## Task directions
Below are records to be repeated exactly. Leave their pictures behind.

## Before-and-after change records
Content starts

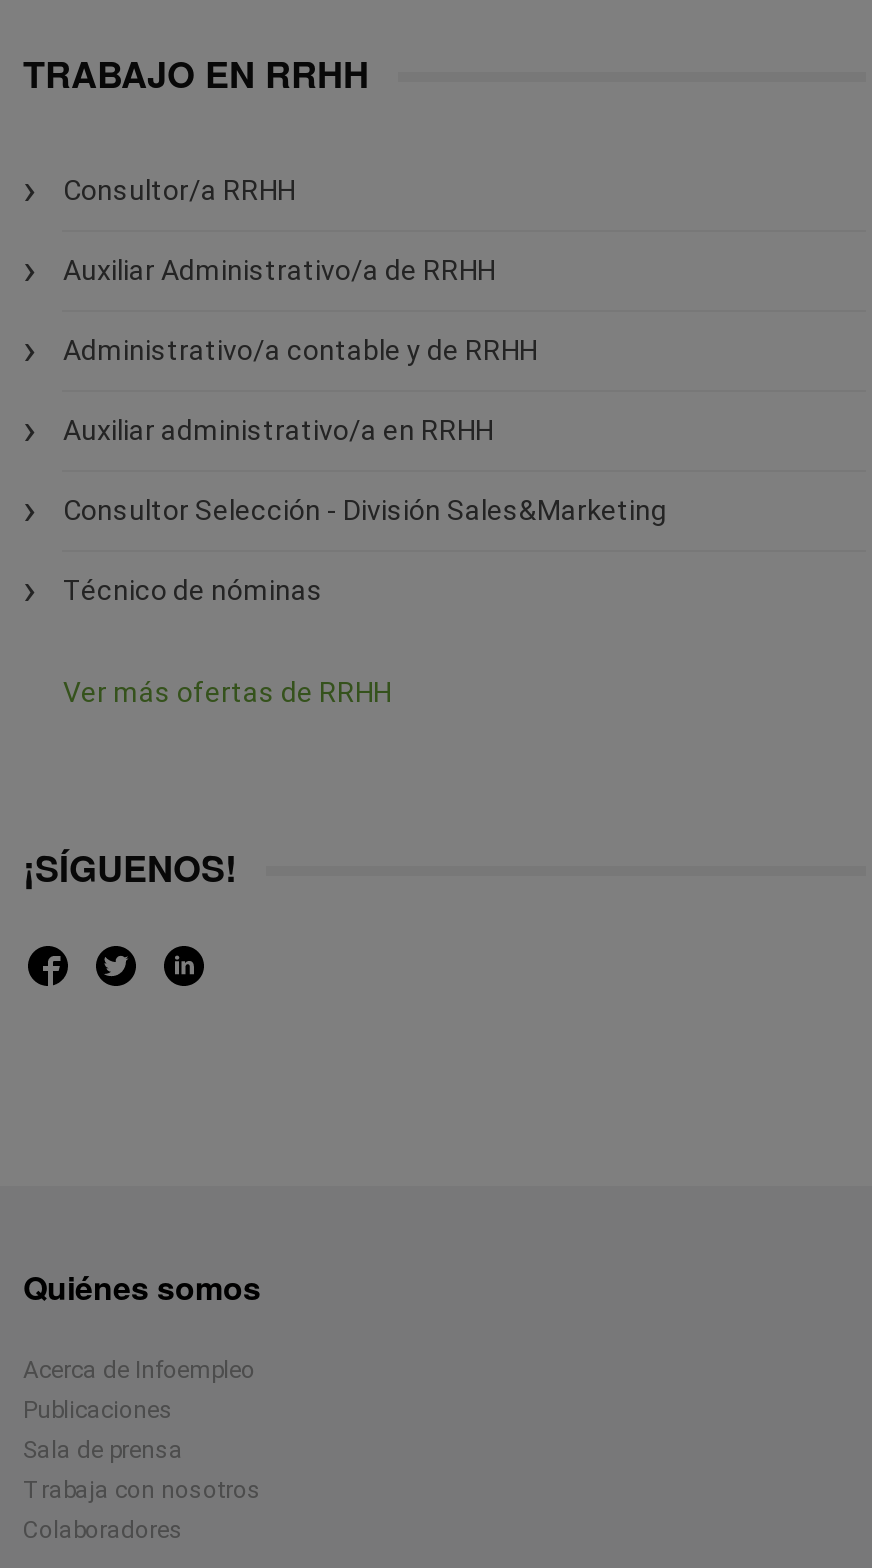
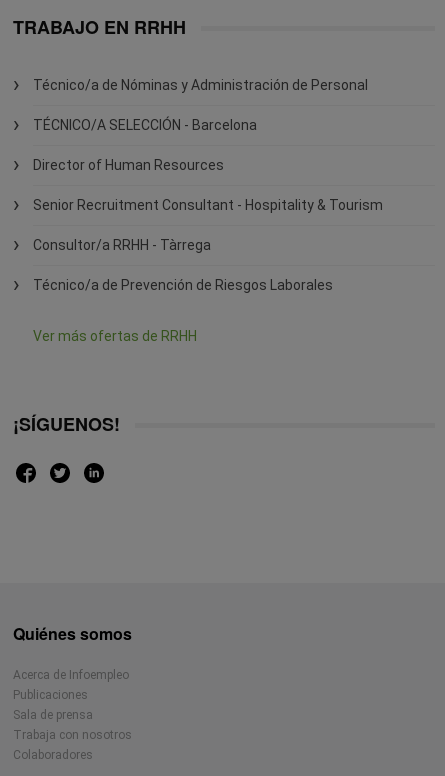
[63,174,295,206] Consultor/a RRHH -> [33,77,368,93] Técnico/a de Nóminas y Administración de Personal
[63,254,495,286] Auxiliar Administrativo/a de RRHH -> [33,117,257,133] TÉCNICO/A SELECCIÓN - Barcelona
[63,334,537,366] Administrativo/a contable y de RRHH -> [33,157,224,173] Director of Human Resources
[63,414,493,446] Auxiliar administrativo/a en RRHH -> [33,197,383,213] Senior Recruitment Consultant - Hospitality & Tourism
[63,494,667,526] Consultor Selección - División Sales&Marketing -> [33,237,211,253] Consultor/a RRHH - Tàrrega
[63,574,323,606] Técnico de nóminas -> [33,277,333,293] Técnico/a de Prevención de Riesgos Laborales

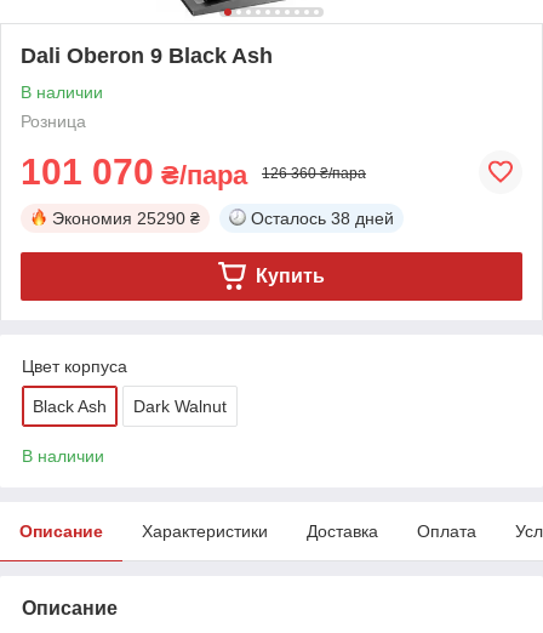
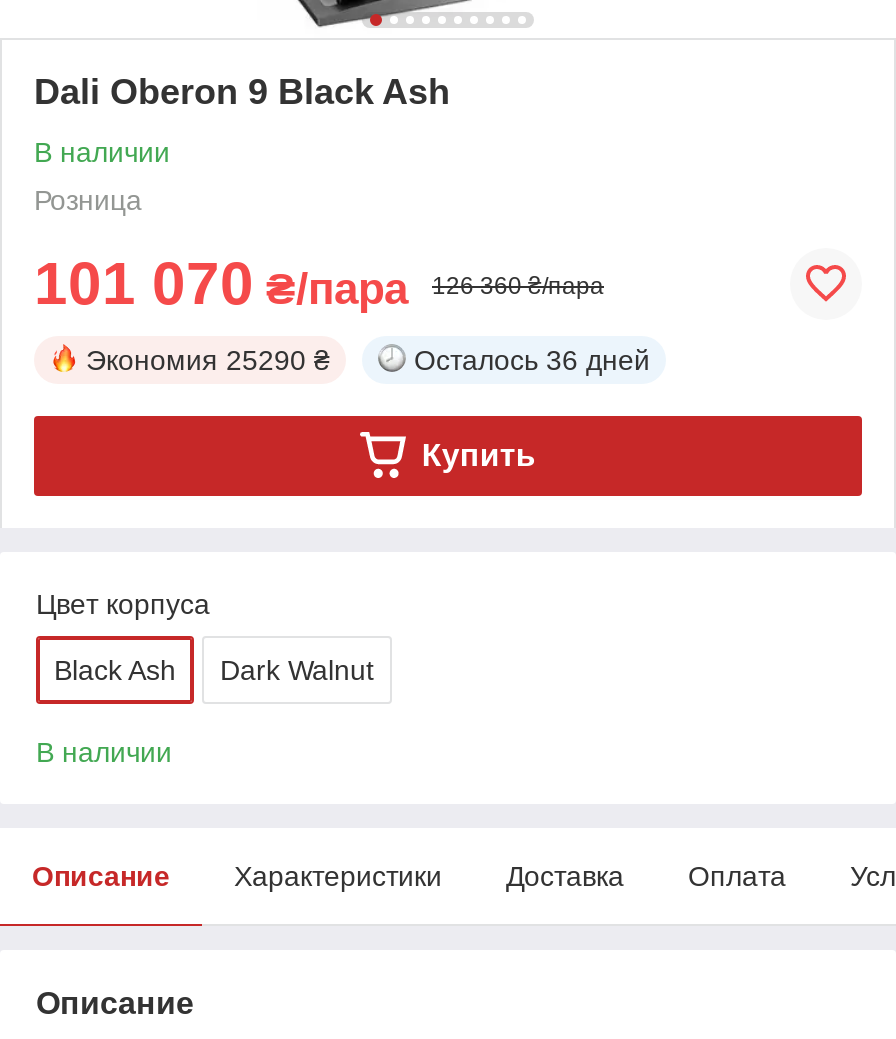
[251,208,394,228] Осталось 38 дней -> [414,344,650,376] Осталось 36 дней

Content ends

## Finished task
[63,174,295,206] Consultor/a RRHH -> [33,77,368,93] Técnico/a de Nóminas y Administración de Personal
[63,254,495,286] Auxiliar Administrativo/a de RRHH -> [33,117,257,133] TÉCNICO/A SELECCIÓN - Barcelona
[63,334,537,366] Administrativo/a contable y de RRHH -> [33,157,224,173] Director of Human Resources
[63,414,493,446] Auxiliar administrativo/a en RRHH -> [33,197,383,213] Senior Recruitment Consultant - Hospitality & Tourism
[63,494,667,526] Consultor Selección - División Sales&Marketing -> [33,237,211,253] Consultor/a RRHH - Tàrrega
[63,574,323,606] Técnico de nóminas -> [33,277,333,293] Técnico/a de Prevención de Riesgos Laborales

[251,208,394,228] Осталось 38 дней -> [414,344,650,376] Осталось 36 дней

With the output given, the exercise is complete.